■ Exercise requirements
Extract, from the listing that follows, each line containing the word "smooth".
Data for the task START
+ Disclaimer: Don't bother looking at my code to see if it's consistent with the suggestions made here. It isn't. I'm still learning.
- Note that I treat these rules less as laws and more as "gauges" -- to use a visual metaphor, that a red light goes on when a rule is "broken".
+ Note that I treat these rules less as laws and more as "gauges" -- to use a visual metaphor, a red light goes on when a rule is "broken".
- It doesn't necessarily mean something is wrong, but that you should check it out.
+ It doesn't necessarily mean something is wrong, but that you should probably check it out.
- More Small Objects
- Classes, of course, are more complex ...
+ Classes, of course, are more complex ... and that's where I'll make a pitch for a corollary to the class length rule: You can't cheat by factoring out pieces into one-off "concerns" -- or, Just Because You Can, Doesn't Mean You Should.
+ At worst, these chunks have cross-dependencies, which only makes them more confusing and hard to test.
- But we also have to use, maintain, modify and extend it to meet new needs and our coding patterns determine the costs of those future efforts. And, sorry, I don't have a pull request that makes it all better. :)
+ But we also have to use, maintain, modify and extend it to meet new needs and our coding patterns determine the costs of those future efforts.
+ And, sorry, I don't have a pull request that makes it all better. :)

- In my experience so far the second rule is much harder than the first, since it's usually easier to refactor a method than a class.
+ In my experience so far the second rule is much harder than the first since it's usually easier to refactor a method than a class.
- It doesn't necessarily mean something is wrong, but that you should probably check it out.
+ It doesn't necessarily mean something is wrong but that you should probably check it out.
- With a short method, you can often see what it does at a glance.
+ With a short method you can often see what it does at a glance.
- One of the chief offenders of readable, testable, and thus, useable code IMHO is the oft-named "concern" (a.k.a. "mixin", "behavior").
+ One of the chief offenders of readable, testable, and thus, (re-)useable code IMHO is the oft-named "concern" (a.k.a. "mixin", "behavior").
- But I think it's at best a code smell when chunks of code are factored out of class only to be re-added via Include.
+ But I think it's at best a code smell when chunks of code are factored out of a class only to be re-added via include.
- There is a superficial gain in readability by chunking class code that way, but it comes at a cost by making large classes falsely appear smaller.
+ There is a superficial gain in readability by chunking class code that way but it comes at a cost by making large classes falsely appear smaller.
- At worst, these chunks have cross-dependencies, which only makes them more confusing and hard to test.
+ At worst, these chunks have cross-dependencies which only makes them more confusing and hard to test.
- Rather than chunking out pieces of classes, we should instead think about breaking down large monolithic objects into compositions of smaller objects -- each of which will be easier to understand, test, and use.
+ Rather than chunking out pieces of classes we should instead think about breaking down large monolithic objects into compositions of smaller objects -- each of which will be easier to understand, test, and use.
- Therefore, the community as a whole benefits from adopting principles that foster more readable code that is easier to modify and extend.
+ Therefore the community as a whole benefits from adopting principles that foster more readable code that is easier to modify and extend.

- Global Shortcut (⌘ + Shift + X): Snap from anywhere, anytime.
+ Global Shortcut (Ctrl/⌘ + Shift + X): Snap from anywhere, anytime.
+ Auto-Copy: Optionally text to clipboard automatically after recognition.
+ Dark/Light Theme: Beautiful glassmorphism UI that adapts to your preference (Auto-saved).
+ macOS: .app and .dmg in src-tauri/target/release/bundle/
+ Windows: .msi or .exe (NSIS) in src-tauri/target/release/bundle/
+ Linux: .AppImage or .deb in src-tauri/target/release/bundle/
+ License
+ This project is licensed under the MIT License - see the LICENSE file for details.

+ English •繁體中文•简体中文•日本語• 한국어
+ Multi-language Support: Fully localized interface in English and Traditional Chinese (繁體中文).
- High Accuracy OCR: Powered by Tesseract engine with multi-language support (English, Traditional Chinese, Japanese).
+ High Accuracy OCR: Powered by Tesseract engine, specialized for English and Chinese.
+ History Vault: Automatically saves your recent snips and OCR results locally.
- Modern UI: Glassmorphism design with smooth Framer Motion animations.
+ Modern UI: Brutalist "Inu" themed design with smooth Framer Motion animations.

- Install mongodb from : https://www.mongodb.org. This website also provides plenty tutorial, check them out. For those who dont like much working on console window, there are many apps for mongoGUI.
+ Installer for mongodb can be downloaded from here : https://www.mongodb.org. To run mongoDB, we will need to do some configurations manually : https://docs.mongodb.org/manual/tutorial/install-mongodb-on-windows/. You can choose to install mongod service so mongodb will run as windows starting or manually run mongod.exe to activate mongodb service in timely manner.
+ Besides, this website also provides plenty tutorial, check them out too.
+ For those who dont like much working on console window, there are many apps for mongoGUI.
Data for the task END
■ Answer section
- Modern UI: Glassmorphism design with smooth Framer Motion animations.
+ Modern UI: Brutalist "Inu" themed design with smooth Framer Motion animations.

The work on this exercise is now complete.